The TEMPO Pilot Program: Key Strategic Guidance for Digital Health Manufacturers

The digital health landscape is evolving rapidly, and regulatory frameworks are working to keep pace with emerging software‑driven innovations. The FDA’s TEMPO Pilot Program—Technology‑Enabled Meaningful Patient Outcomes—represents one of the most significant recent attempts to modernize digital health evidence and market access pathways. It aims to streamline certain premarket requirements for a select group of Software‑as‑a‑Medical‑Device (SaMD) products while reinforcing safeguards around safety and real‑world performance.

While the TEMPO Pilot Program has generated a great deal of excitement, enthusiasm alone is not a substitute for strategic evaluation. The program is intentionally small in scale, tightly scoped, and paired with substantial conditions that must be fully understood before a manufacturer considers pursuing it. The most important among these is that the TEMPO Pilot Program is inseparably linked to CMS’ ACCESS (Accelerating Clinical Evidence) Model.

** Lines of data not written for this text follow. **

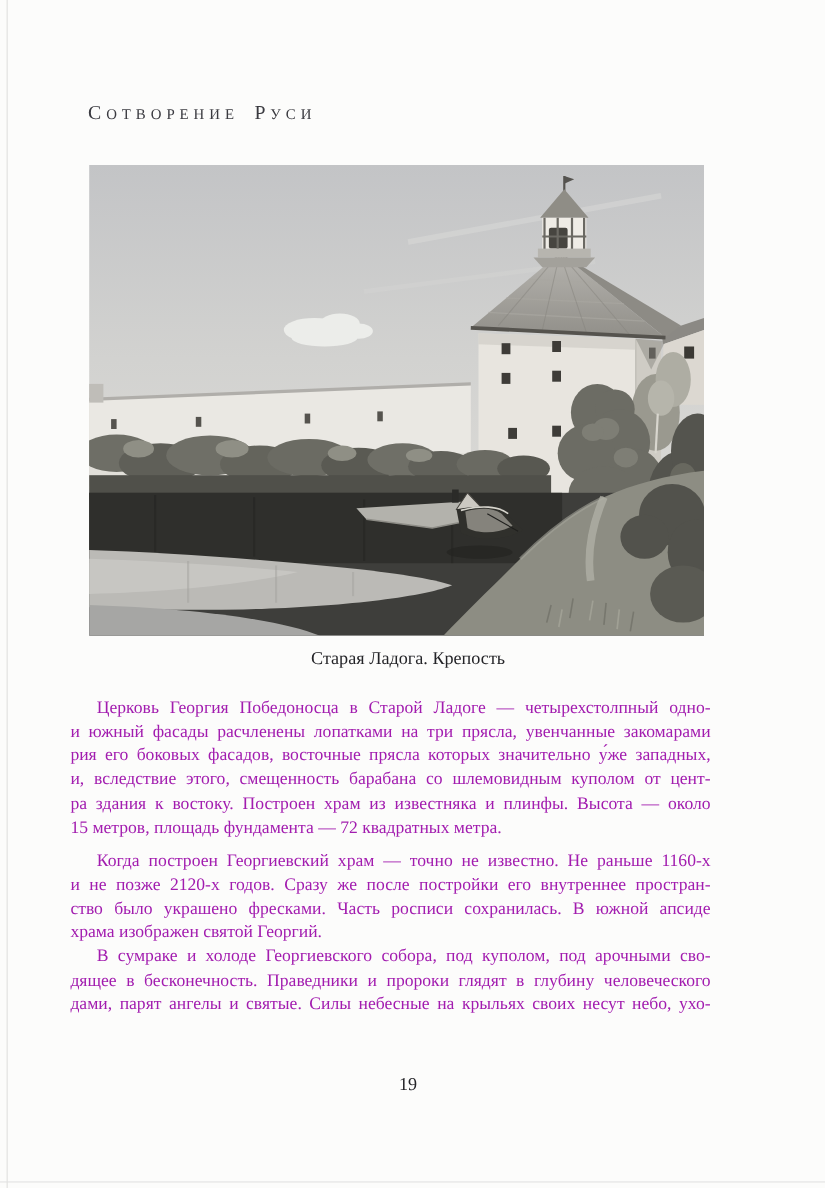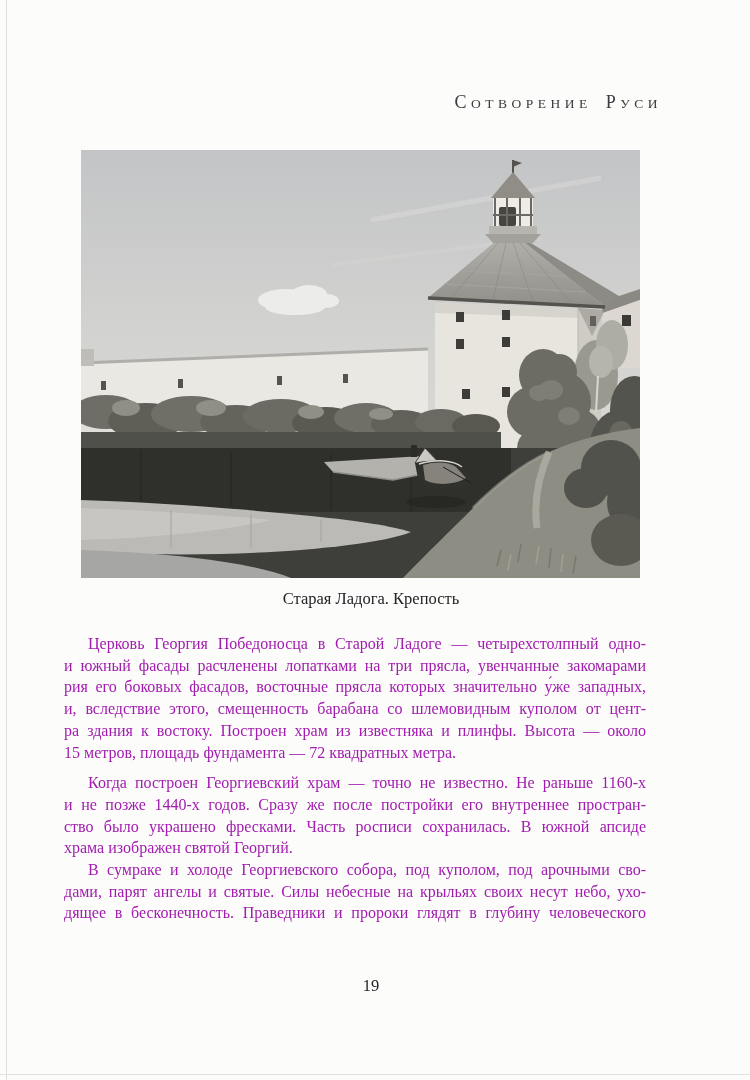"СОТВОРЕНИЕ РУСИ" .running-head { text-align: right -> left }
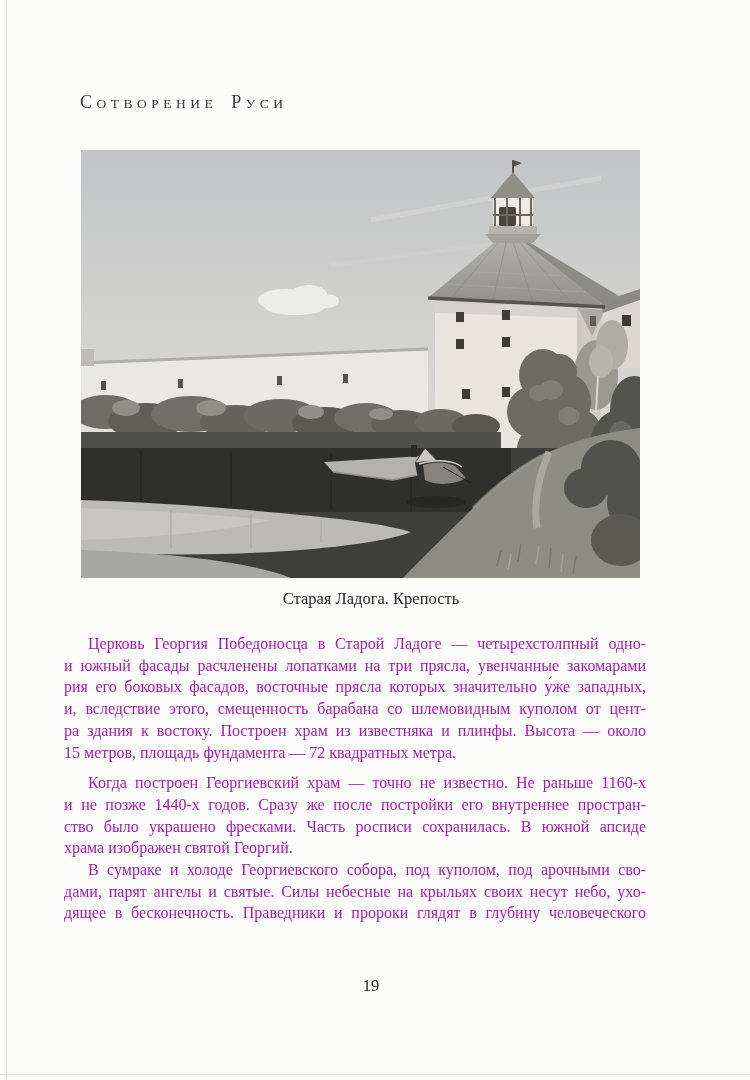"и не позже 1440-х годов." span.line { text: 1440-х -> 2120-х }
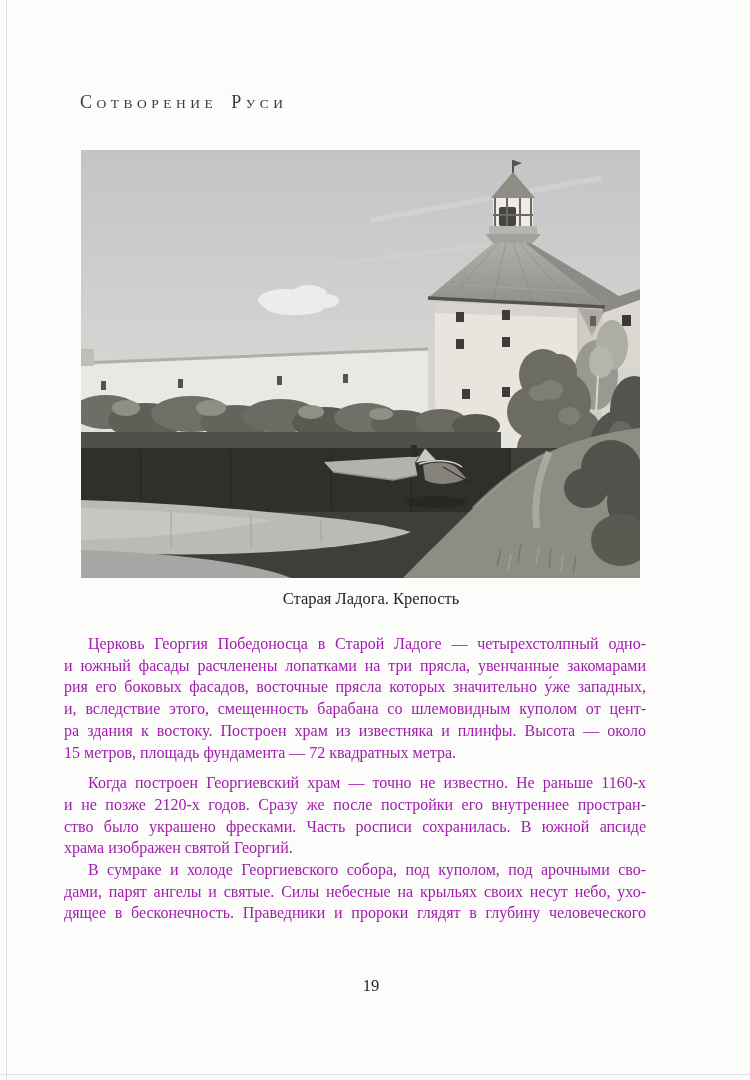"дами, парят ангелы и святые." span.line { order: before "дящее в бесконечность. Праведники и" -> after "дящее в бесконечность. Праведники и" }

The goal of this article is to provide clear, reasoned guidance on how to assess the TEMPO Pilot Program, when participation may be advantageous, when it may present hidden risks, and why traditional pathways may remain the strongest option for many emerging digital health technologies.

Understanding the Structural Link Between TEMPO and ACCESS

A critical point is often overlooked in early discussions about the TEMPO Pilot Program: participation requires prior acceptance into the CMS ACCESS Model. The FDA and CMS designed these programs to function together. TEMPO offers potential flexibility in premarket evidence, while ACCESS governs reimbursement, evaluation, and long‑term oversight. TEMPO is not a shortcut to FDA clearance, nor a standalone option for early market entry.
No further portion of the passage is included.